Today she’s an advertiser’s dream: A properly feminine sports heroine.

Other sports marketers agree, ticking off Patrick’s attributes as if she herself were the product. She can be sexy, of course. But she also can project wholesomeness, an extension of the high school cheerleader she once was. She’s 24, but her petite size and playful nature help her relate to children (see “Danica Divides Decimals” in Scholastic Math magazine).

Secret has made the “product” interactive by creating an advergame — a recent marketing trend that brilliantly combines advertisements and video games, two media that are particularly good at objectifying women. Today it launched “Danica’s Secret 500 Challenge,” in which Patrick will “show the boys who’s boss.”

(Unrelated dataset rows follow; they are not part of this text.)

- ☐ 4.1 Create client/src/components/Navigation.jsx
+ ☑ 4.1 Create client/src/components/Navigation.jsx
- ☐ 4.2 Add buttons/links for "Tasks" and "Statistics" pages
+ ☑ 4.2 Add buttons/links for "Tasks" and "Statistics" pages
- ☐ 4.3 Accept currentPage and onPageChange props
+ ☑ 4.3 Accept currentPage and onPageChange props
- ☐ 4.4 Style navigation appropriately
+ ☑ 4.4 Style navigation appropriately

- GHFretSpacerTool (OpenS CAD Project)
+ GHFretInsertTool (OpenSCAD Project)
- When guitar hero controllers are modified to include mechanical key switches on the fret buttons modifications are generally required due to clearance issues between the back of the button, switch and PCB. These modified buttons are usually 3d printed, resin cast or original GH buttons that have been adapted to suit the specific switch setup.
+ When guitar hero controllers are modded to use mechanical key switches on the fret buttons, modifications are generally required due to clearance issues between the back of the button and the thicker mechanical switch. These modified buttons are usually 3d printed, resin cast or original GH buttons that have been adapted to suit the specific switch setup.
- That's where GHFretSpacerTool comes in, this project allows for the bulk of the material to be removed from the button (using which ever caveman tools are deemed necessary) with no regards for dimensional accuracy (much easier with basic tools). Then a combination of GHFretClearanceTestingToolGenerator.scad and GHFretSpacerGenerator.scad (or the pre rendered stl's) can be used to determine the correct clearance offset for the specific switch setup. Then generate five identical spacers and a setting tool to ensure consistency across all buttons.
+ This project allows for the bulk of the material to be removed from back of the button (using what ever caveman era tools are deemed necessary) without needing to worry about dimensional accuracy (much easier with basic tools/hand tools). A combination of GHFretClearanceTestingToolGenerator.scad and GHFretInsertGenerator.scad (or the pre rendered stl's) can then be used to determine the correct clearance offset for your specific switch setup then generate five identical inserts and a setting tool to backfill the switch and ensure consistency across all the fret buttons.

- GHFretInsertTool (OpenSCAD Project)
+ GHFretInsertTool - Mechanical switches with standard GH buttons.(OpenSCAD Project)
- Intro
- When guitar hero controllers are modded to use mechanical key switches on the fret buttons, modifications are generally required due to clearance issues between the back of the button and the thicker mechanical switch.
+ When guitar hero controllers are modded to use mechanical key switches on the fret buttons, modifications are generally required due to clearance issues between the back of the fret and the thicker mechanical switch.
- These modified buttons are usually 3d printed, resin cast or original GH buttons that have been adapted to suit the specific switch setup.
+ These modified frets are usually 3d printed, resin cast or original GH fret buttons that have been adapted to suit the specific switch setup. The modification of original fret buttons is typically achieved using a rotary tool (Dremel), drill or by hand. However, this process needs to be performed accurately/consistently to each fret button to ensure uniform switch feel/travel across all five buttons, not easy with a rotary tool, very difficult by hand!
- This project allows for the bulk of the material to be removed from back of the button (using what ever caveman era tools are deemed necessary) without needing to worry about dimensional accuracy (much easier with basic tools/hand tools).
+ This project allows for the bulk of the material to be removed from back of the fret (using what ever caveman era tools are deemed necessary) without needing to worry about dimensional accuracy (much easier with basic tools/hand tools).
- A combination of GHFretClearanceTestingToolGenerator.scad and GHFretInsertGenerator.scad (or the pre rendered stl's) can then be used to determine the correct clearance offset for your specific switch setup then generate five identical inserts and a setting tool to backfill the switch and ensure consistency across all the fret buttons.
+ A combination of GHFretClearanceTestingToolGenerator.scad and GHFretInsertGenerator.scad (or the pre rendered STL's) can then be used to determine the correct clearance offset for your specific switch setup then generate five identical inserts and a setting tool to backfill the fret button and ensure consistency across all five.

I’m torn. I don’t think women should have to adopt stereotypically masculine attributes in order to be taken seriously as athletes, and I think it’s great that Patrick is proud of her more traditionally feminine qualities. But those qualities seem to have been exaggerated by marketers to the point where she’s a caricature, almost a dippy cheerleader who’s just hanging out in the garage with the boys. Thoughts?